«Ningún responsable de la compañía aérea ha dado la cara», aseguraba ayer, ante el mostrador de Spanair, Gracia, una de las pasajeras que debía salir de Ammán en un vuelo de Spanair a las dos de la mañana y no pudo hacerlo hasta las 11, con nueve horas de retraso. Acababa de rellenar y entregar su hoja de reclamaciones. «Nos han maltratado», asentía otra mujer a su lado. «He perdido el enlace con Valencia, donde tenía una comida familiar importante, y ahora tengo que hacer noche en Madrid», se quejaba Amelia.

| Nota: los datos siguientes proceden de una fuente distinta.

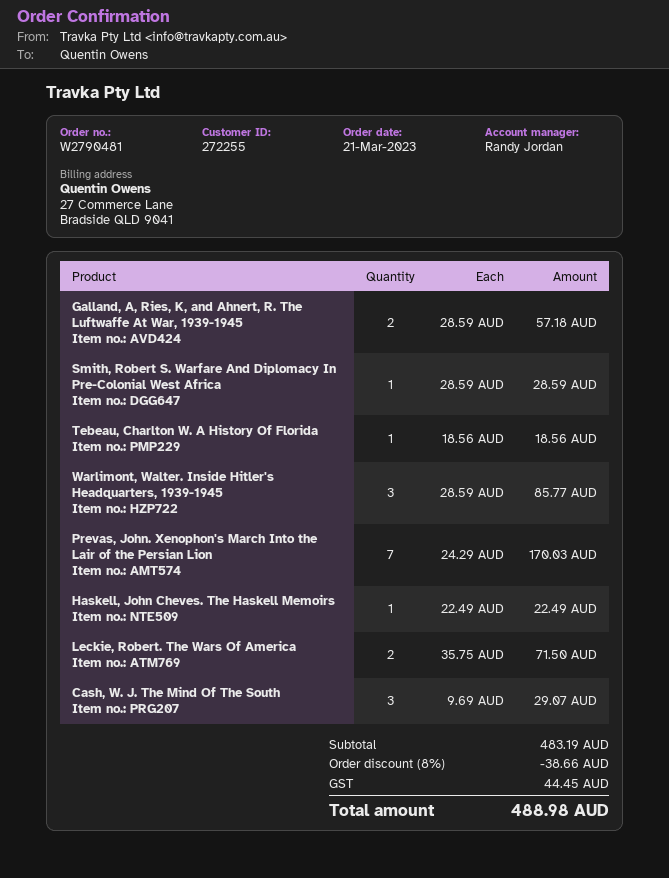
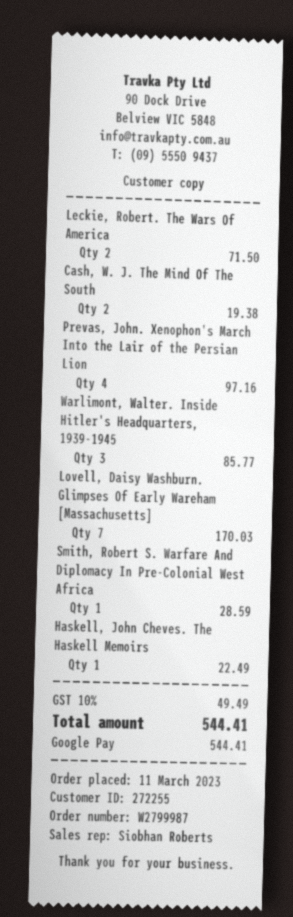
order number: W2790481 -> W2799987
order date: 2023-03-21 -> 2023-03-11
sales rep: Randy Jordan -> Siobhan Roberts
Galland, A, Ries, K, and Ahnert, R. The Luftwaffe At War, 1939-1945: 2 for 57.18 -> none
Tebeau, Charlton W. A History Of Florida: 1 for 18.56 -> none
Prevas, John. Xenophon's March Into the Lair of the Persian Lion: 7 for 170.03 -> 4 for 97.16
Cash, W. J. The Mind Of The South: 3 for 29.07 -> 2 for 19.38
Lovell, Daisy Washburn. Glimpses Of Early Wareham [Massachusetts]: none -> 7 for 170.03
discount: 8% = 38.66 -> none
tax: 44.45 -> 49.49
total: 488.98 -> 544.41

No son los únicos clientes de la compañía con los ánimos alterados. Los más enfadados eran los del vuelo JK2747 con destino a la capital húngara. ««Llevamos toda la mañana pidiendo información, pero cada vez nos dicen una cosa distinta», explicaba una pasajera. «Después de escuchar nuestras protestas sin darnos una solución, nos han llevado a un hotel para que descansáramos y comiéramos, pero yo creo que ha sido para quitarnos de la vista de los medios y taparnos la boca», señaló. También reveló que un empleado de Spanair que atendía en el mostrador le dijo que «después del accidente se retrasan vuelos por pequeñas incidencias a las que antes no se les prestaba la menor atención».
Por otra parte, en el Hotel Auditorium no solo permanecían damnificados de Spanair, sino de otras compañías que sufrieron retrasos en sus vuelos.